UK house price falls among steepest in the world
Thursday, 5 March 2009
The credit crunch has triggered property price falls in nearly every housing market across the world, with the UK seeing some of the steepest drops, research showed today.
Around 81% of countries recorded falls in the value of property in the final quarter of last year, compared with just 27% in 2007, according to estate agents Knight Frank.
The group said it was now clear no market would escape unscathed from the global financial crisis, although the impact would vary according to the housing markets and underlying economies of individual countries.
The UK recorded the second steepest annual price declines out of the 42 countries Knight Frank looked at.
House prices fell by 14.7% in the UK during 2008, with 5.1% of the slide coming during the final quarter of the year.

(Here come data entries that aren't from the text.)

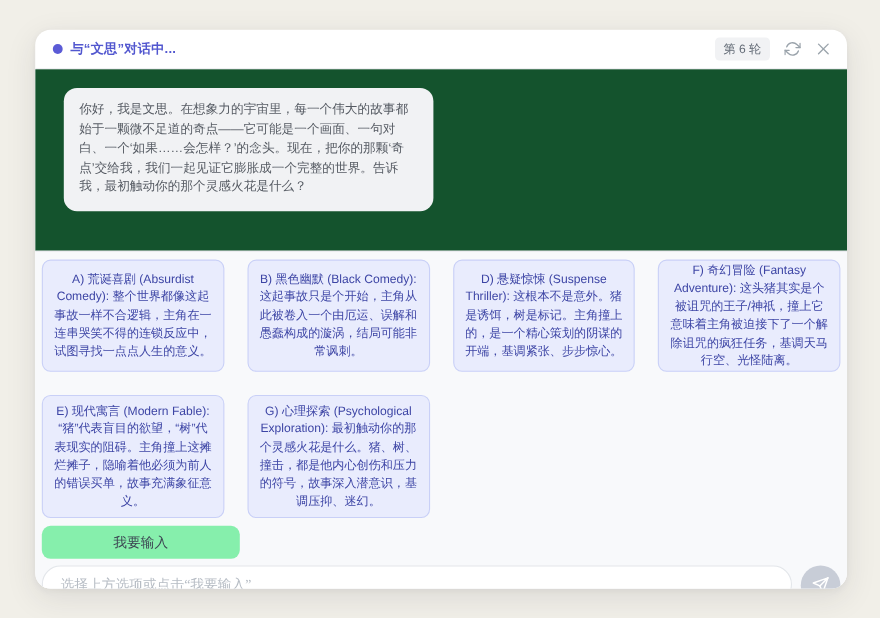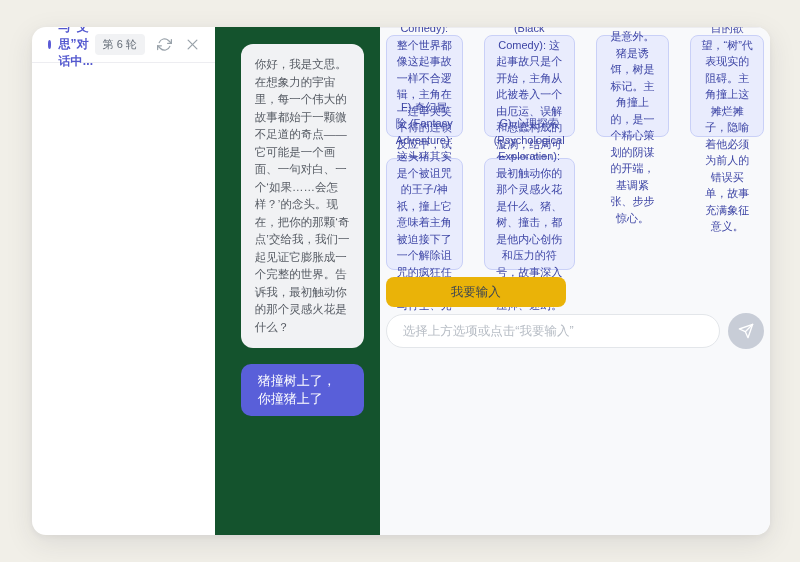"与“文思”对话中..." .window { flex-direction: row -> column }
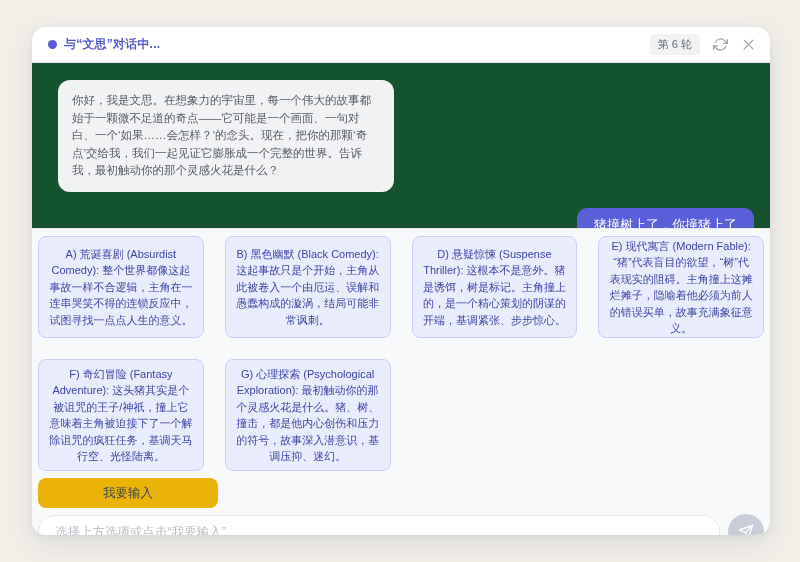"猪撞树上了，你撞猪上了" div.user-row { html: <div> <div>猪撞树上了，你撞猪上了</div> </div> -> none }
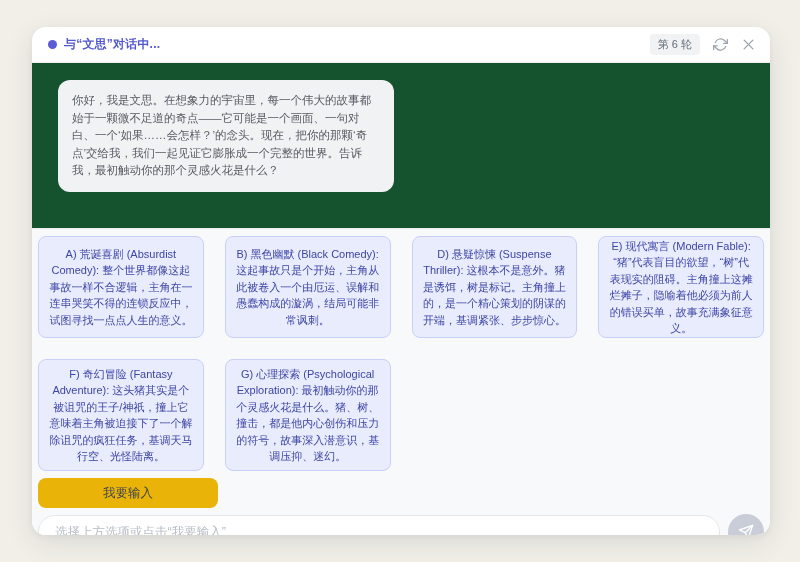"E) 现代寓言 (Modern Fable):" div.option-card { order: before "F) 奇幻冒险 (Fantasy Adventure):" -> after "F) 奇幻冒险 (Fantasy Adventure):" }
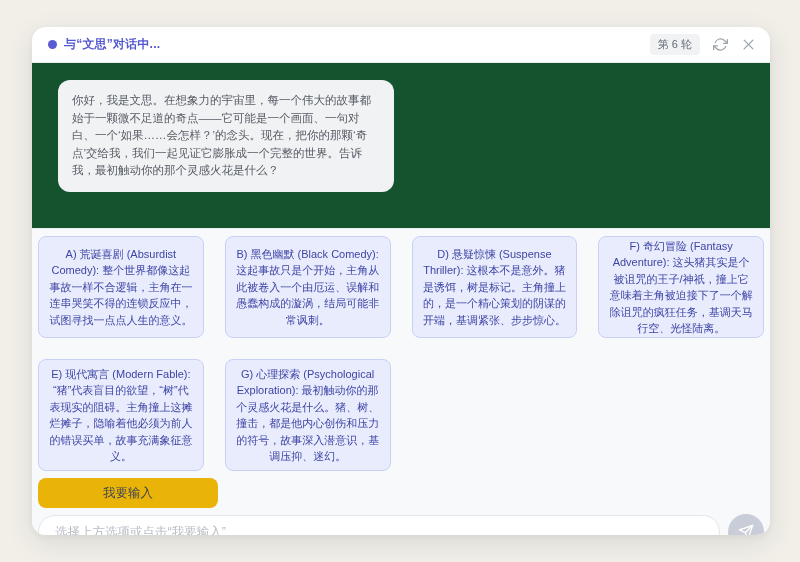"我要输入" .manual-btn { background: #eab308 -> #86efac }
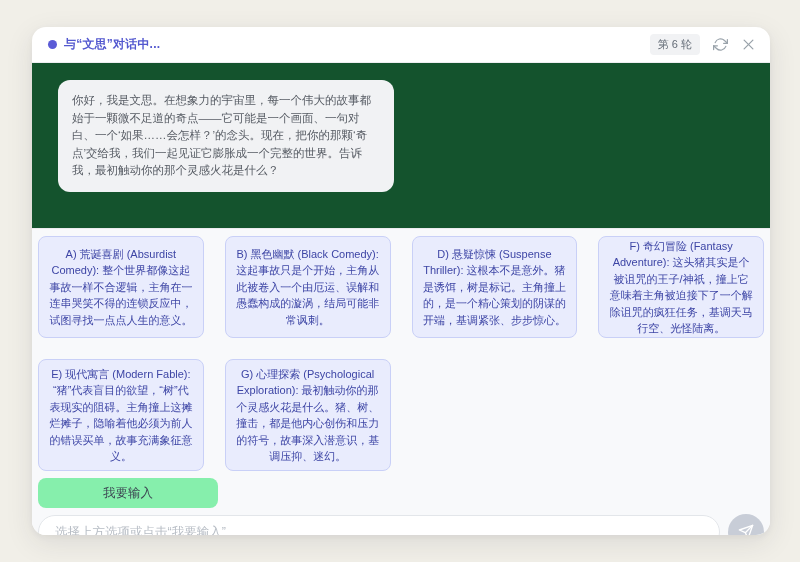"选择上方选项或点击“我要输入”" .input-row { align-items: center -> flex-start; font-family: none -> Liberation Serif, serif }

The group said not all markets were at the same point in the cycle, with 19% of the countries it looked at still seeing price rises in the final three months of 2008.

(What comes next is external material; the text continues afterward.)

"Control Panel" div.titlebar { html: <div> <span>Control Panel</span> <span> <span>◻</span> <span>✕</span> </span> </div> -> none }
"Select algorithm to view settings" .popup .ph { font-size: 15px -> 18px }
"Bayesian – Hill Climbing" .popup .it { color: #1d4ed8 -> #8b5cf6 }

But it added that although house prices rose by more than 10% last year in seven countries, values had now started to fall in six of them.

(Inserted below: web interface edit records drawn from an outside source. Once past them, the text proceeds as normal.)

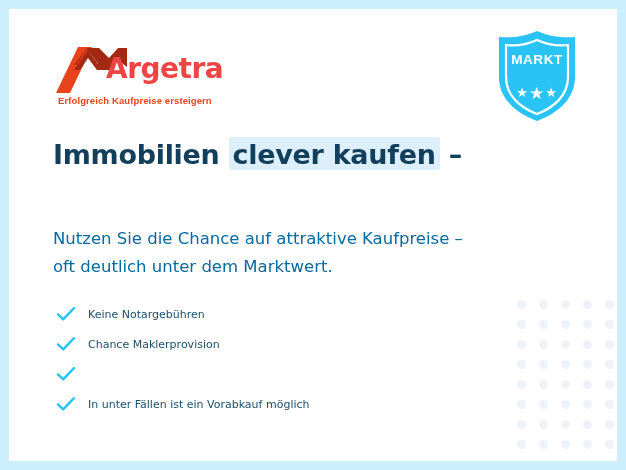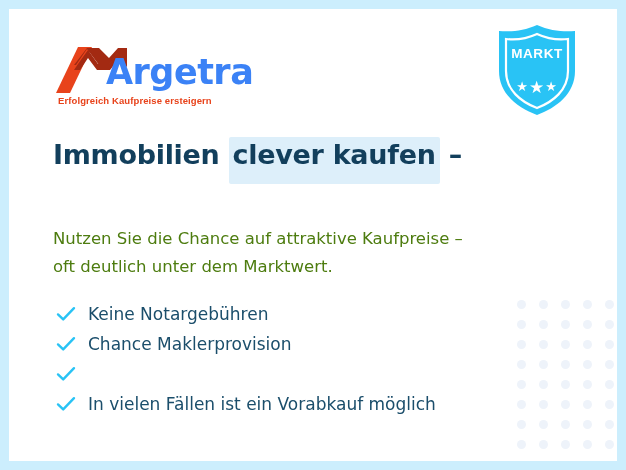"Argetra" .logo-word { color: #3b82f6 -> #ef4444; font-size: 35px -> 28px }
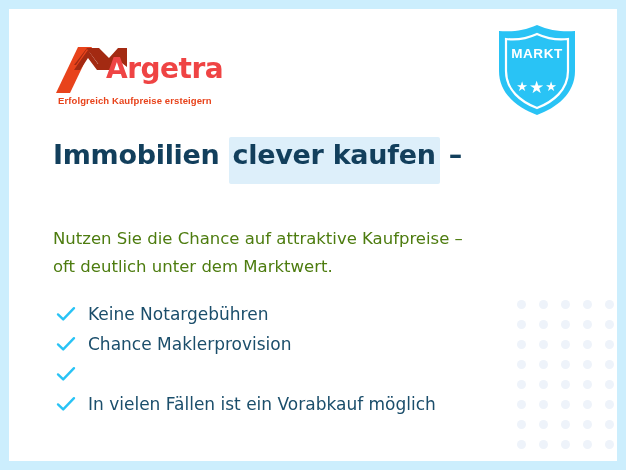"MARKT" .badge { top: 24px -> 30px }
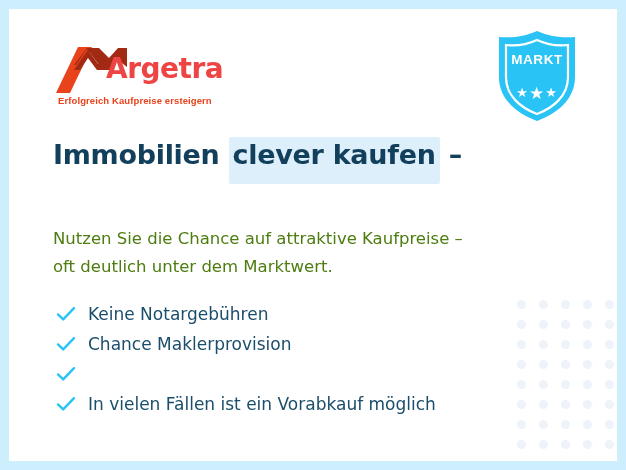"clever kaufen" .hl-mark { padding: 2px 4px 14px 4px -> 2px 4px 0 4px }
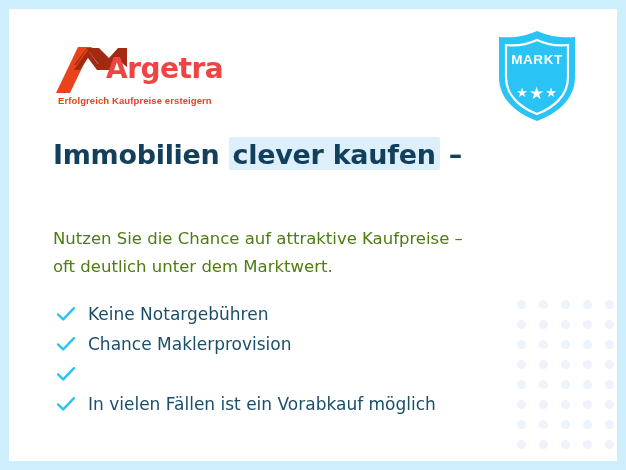"Nutzen Sie die Chance auf" .subhead { color: #4d7c0f -> #0369a1 }
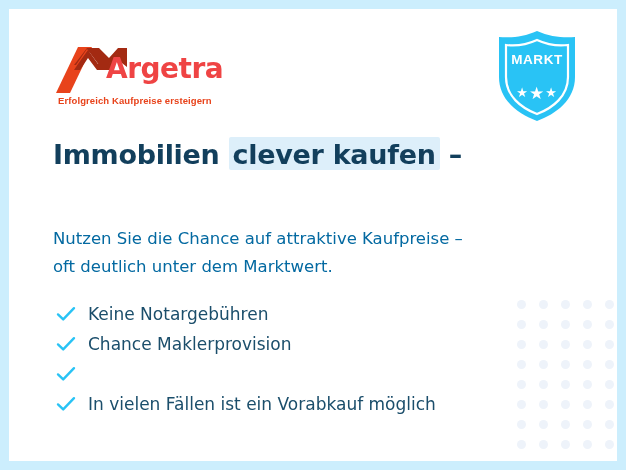"Keine Notargebühren" .check-label { font-size: 17px -> 11px }
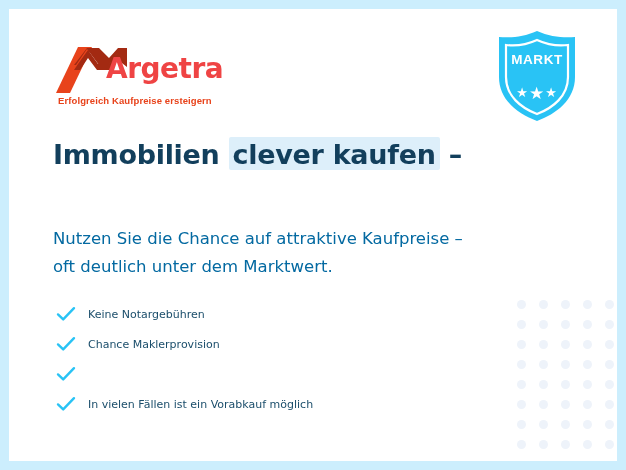"In vielen Fällen ist ein" span.check-label { text: vielen -> unter }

Dubai was the strongest performer during 2008, with house prices soaring by nearly 60% during the year, but much of this gain is expected to be wiped out in 2009.
At the other end of the scale, Latvia saw the steepest price slides on both an annual and quarterly basis, with homes dropping by 16% in the final three months of the year and plummeting by 33.5% during the whole of 2008.
Iceland also suffered badly, with prices falling by 14% during the year, with 11.3% of the slide coming in the final quarter following the collapse of its banking sector.
The United States and Ireland were both also near the top of the fallers' table with annual price drops of 12.1% and 9.1% respectively.
Nicholas Barnes, head of international residential research at Knight Frank, said: "The current downturn is unlike any other we have ever witnessed in both scale and causes.
"This year is likely to be more difficult than 2008, however, there is a 'consensus of hope' that the trough of the current cycle will be reached in 2009, although a bounce-back is not anticipated and the current fragility of markets could be exposed by further bad news from the financial sector or indeed the underlying economies.
"At some point, however, buyers will decide that price falls in many markets represent once-in-a-generation opportunities that are too good to pass up."
The Royal Institution of Chartered Surveyors also released research today showing the impact of the global economic problems on European housing markets.
It said the Baltic States had seen the sharpest falls during 2008, with Estonia recording a 23% slide, closely followed by the UK with drops of 16% and Ireland with falls of 9%.
It said even countries which did not experience a house price boom, such as Germany and Austria, had been hit by the credit crunch.
RICS said official house price indices in Spain surprisingly recorded only moderate price falls, but the current credit squeeze and the end of the consumer boom are expected to lead to a more material readjustment in 2009, particularly in the second homes sector.
Simon Rubinsohn, chief economist at RICS, said: "Ensuring a ready flow of mortgage finance needs to be an important priority for European governments but the key to providing support for property markets across the region is effective measures to underpin the economy."